В результате этого в регионе вновь особое значение могут приобрести добывающая и энергетическая отрасли промышленности, которые будут нуждаться (и привлекать высокими зарплатами) в рабочих со стороны: вахтовым методом и на короткий срок. Как мы уже отмечали, сибирские города создавались или отстраивались в этом регионе, чтобы поставлять рабочую силу для крупных промышленных предприятий типа «Норильского никеля». Но уже в 1970–1980-х годах в экспортноориентированных энергетических отраслях промышленности, за исключением обрабатывающих отраслей, в Западной Сибири затраты стали снижать. Это достигалось путем использования труда рабочих из импровизированных временных поселений, в то время как их семьи постоянно проживали в отдаленных от них огромными расстояниями «базовых городах» — таких как Омск, Томск, Новосибирск, и Тюмень10. Несмотря на то что в советские времена зарплата в нефтеносных регионах, как, впрочем, и повсеместно в Сибири, была неплохая, совокупные затраты на рабочую силу были сравнительно невелики.
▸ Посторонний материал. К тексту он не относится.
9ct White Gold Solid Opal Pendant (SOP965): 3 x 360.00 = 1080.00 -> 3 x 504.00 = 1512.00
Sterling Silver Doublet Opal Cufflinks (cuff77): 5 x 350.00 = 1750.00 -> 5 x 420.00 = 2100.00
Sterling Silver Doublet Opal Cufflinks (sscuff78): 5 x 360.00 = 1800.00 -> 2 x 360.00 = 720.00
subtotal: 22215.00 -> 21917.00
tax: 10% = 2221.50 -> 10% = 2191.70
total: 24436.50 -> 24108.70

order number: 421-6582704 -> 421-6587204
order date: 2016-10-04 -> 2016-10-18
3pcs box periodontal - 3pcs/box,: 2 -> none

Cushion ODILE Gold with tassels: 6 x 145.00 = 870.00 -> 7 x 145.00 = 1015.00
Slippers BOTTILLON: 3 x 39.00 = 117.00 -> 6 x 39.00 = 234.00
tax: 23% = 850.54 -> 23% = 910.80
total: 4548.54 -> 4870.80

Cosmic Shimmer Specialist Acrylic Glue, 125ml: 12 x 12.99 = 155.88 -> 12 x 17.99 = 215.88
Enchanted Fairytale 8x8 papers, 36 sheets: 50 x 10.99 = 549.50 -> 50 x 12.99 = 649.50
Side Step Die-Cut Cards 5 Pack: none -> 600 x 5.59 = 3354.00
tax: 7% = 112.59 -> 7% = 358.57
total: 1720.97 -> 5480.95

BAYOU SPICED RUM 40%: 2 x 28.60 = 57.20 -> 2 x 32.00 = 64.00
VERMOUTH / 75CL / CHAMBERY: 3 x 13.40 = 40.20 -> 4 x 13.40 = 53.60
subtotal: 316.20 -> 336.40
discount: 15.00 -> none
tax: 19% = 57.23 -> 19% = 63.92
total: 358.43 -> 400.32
Командировки и вахтовый метод считались более эффективными для государства в плане затрат, чем стабильная, стационарная рабочая сила. В начале 1980-х годов в Западной Сибири на долю этой новой мобильной рабочей силы приходилась примерно треть всей численности нефтяников и газовиков11. Такая доля была нормой в российской нефтяной промышленности и сегодня становится повседневностью и в других добывающих отраслях промышленности еще более отдаленных районов Восточной Сибири и Дальнего Востока (в частности, на золотых приисках в Республике Саха (Якутия), которая больше не может позволить себе содержать и субсидировать маленькие городки, понастроенные вокруг приисков для того, чтобы содержать там рабочую силу на постоянной основе)12.

Превращение россиян в канадцев

Канада может стать подходящей моделью для России по части экономических взаимоотношений с Сибирью. Север Канады — это ресурсная база, но основная часть населения проживает вдоль границы с США, то есть люди селятся близко к рынкам и одновременно в самых теплых регионах страны13. Канадский Север осваивался с целью извлечения ресурсов, а не заселения. Согласно переписи канадского населения за 2002 год, Север Канады — Юкон, Нунавут и Северо-Западные территории — имеют общую численность населения 100 000 человек, что составляет менее 1 процента общей численности населения страны14. Разработка месторождений является одним из основных секторов промышленности как на Юконе, так и на Северо-Западе. При этом канадская добывающая промышленность — все северные отрасли промышленности вместе взятые — опирается на сезонную рабочую силу15. Канадская статистика по труду показывает, что фонд рабочей силы уменьшается в самые холодные зимние месяцы и снова увеличивается летом. Летних работников удерживают от постоянного переселения туда как высокая стоимость жизни, так и суровый климат16. Подобным образом дело обстоит и на американской Аляске — регионе, численность населения которого составляет всего порядка 0,2 процента жителей США. Городское население там очень невелико — лишь в одном городе число жителей превышает 100 000 человек. Большинство крупных городов Аляски располагается вдоль побережья, вблизи судоходных маршрутов, а не в глуби полуострова. Как и северные канадские территории, Аляска опирается на сезонную и мобильную рабочую силу, являющуюся оплотом ее экономики, а особенно нефтяной отрасли.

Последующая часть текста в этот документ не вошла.